L’uomo romano doveva essere attivo, dominante e virile, sia nei rapporti eterosessuali che omosessuali. Il partner passivo, invece, doveva essere sottomesso, dominato ed effeminato, e poteva essere una donna, uno schiavo, un prostituto o un ragazzo giovane. Questa distinzione non era basata sul genere o sull’orientamento sessuale, ma sullo status sociale e sull’età.
L’uomo romano poteva avere rapporti omosessuali senza perdere la sua reputazione, purché fosse sempre il partner attivo. Al contrario, il partner passivo era considerato degradato e disonorato, a prescindere dal suo status sociale o dal suo genere.
Questa visione della sessualità influenzava anche la concezione del matrimonio nell’antica Roma. Il matrimonio era un’istituzione giuridica e religiosa che aveva lo scopo di garantire la continuità della famiglia e della gens, cioè il gruppo di parentela patrilineare.
Il matrimonio era quindi basato sulla differenza di genere e sulla complementarità dei ruoli tra marito e moglie. Il marito era il capo della famiglia (pater familias) e aveva il potere (potestas) sui suoi familiari, compresa la moglie. La moglie era la compagna del marito (uxor) e aveva il compito di generare figli legittimi (liberi) e di occuparsi della casa (domus). Il matrimonio era anche un atto religioso che coinvolgeva gli dei della famiglia (lares) e richiedeva una cerimonia pubblica (nuptiae) con riti specifici.
I matrimoni gay nell’antica Roma: i casi di Nerone
Data questa premessa, possiamo ora esaminare alcuni esempi storici di matrimoni gay nell’antica Roma. Il caso più noto è quello di Nerone, l’imperatore che regnò dal 54 al 68 d.C. Secondo le fonti antiche, Nerone sposò due uomini: prima Pitagora, un liberto di origine greca, con il quale assunse il ruolo di sposa; poi Sporo, un ragazzo eunuco che assomigliava alla sua defunta moglie Poppea Sabina, con il quale assunse il ruolo di sposo. In entrambi i casi, Nerone celebrò delle cerimonie pubbliche con abiti nuziali, anelli, pronuba (la matrona che accompagnava la sposa), folla di invitati e banchetti.
Il caso di Eliogabalo
Nerone non fu l’unico imperatore a sposare uomini. Anche Elagabalo, che regnò dal 218 al 222 d.C., celebrò quattro matrimoni con uomini, tra cui un auriga di nome Ierocle e un atleta di nome Zotico .

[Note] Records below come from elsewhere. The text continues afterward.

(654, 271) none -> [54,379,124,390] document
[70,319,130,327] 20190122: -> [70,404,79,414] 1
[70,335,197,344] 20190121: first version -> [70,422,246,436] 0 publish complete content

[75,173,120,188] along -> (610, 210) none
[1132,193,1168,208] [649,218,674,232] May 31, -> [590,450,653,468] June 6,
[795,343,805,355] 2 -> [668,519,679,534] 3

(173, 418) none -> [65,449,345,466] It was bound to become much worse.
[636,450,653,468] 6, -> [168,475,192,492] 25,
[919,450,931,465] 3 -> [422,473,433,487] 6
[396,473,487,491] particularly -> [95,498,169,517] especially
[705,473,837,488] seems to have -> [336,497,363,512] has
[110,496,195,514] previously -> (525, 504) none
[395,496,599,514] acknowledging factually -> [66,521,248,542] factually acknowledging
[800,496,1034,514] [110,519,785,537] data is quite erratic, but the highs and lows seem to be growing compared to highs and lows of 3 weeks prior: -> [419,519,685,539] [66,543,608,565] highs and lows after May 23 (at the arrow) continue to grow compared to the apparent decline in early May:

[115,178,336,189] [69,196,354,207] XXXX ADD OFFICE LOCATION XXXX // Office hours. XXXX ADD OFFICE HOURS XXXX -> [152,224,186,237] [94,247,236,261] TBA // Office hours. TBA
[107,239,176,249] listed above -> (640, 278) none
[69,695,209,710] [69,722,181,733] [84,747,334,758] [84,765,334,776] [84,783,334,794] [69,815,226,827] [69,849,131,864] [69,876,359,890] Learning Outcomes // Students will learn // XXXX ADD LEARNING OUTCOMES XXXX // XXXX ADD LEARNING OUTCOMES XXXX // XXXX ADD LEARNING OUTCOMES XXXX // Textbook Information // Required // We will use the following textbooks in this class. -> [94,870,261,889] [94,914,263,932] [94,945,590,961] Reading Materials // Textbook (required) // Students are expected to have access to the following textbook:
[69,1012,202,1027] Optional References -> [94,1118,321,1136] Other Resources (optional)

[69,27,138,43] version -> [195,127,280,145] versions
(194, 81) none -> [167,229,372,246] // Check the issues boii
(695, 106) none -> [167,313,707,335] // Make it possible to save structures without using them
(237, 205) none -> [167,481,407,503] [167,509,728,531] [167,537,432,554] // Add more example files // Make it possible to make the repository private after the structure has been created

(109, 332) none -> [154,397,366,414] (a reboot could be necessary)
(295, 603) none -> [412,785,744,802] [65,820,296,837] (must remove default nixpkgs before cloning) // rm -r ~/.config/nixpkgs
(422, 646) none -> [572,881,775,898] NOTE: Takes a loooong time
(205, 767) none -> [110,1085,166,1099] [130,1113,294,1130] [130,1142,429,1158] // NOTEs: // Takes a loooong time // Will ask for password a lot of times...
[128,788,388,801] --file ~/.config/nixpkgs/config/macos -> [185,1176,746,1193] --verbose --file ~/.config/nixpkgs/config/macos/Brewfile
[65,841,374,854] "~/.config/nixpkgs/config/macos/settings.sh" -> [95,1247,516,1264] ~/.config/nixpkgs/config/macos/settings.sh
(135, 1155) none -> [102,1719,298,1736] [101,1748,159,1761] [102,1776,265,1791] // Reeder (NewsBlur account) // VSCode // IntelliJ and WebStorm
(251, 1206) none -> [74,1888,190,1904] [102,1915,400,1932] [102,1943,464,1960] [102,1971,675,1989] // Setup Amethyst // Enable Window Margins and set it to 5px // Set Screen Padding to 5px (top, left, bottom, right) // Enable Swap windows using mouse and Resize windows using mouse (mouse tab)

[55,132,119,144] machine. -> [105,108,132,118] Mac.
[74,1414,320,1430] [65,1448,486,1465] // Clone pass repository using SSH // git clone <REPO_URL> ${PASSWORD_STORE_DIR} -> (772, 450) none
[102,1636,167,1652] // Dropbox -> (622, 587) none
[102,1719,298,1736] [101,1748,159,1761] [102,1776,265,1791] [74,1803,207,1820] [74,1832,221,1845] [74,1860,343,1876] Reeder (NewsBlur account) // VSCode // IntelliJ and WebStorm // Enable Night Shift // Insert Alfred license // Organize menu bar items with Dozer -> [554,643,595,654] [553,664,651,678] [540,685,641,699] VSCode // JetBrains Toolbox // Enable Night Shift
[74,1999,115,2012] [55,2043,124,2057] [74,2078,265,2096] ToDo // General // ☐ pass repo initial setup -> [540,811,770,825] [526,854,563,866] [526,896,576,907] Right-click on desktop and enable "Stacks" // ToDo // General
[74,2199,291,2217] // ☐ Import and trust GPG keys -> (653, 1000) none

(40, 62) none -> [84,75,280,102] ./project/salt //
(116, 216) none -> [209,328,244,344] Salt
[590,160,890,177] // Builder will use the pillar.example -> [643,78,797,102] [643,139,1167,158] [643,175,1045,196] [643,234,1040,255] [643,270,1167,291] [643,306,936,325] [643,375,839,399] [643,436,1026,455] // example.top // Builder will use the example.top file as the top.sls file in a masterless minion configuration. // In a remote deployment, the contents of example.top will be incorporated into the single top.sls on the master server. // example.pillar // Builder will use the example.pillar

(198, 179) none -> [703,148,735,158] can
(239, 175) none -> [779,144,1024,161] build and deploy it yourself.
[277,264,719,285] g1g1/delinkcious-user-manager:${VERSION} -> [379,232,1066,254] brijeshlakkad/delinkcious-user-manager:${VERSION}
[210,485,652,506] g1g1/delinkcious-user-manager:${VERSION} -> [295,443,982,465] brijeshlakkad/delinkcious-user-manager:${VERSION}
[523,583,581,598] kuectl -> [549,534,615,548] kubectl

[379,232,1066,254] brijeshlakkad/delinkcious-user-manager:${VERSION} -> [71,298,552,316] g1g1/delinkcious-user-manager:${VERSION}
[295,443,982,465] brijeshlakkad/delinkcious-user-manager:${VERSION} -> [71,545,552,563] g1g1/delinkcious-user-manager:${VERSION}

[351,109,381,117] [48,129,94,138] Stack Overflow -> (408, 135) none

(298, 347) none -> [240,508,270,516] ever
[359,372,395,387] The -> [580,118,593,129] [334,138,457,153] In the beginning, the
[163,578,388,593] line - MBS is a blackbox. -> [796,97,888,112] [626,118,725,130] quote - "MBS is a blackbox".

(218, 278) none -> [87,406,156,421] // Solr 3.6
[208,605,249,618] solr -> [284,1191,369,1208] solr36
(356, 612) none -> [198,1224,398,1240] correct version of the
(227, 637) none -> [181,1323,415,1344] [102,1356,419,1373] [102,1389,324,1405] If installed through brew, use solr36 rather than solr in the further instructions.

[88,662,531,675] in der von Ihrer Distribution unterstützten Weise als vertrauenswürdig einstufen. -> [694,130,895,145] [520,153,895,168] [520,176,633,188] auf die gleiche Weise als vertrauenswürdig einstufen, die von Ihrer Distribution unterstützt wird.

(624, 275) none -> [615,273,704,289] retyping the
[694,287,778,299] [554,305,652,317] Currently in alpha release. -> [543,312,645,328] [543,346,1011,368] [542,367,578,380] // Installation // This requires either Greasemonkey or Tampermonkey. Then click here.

Elagabalo era un sacerdote del dio solare orientale El-Gabal, e cercò di imporre il suo culto a Roma. Le sue nozze omosessuali erano parte della sua politica religiosa, che mirava a creare una nuova divinità androgina che unisse il maschile e il femminile . Tuttavia, le sue riforme incontrarono l’opposizione del senato e dell’esercito, che lo uccisero insieme alla madre Giulia Soemia.
Un altro esempio di matrimonio gay nell’antica Roma è quello di Sergio Orata e Publio Cornelio Scipione Emiliano Africano Minore, due personaggi storici del II secolo a.C. Sergio Orata era un inventore e un imprenditore, famoso per aver introdotto le ostriche coltivate nel lago Lucrino.
Publio Cornelio Scipione Emiliano Africano Minore era un generale e un politico, nipote adottivo di Publio Cornelio Scipione Africano Maggiore, il vincitore di Annibale nella seconda guerra punica. Secondo Valerio Massimo, i due si sposarono con una cerimonia privata, in cui Sergio Orata assunse il ruolo di sposa e Publio Cornelio Scipione Emiliano Africano Minore quello di sposo . Il loro matrimonio fu però segreto e non riconosciuto legalmente.
Questi esempi mostrano che i matrimoni gay nell’antica Roma non erano previsti dal diritto romano né accettati dalla società. Si trattava di casi eccezionali e scandalosi, che violavano le norme della moralità romana e del diritto romano.
I matrimoni gay nell’antica Roma non erano paragonabili ai matrimoni tra persone dello stesso sesso nella società contemporanea, che si basano sul principio dell’eguaglianza e del consenso tra i partner. Pertanto, è errato confrontare le due realtà senza tener conto delle differenze storiche e culturali.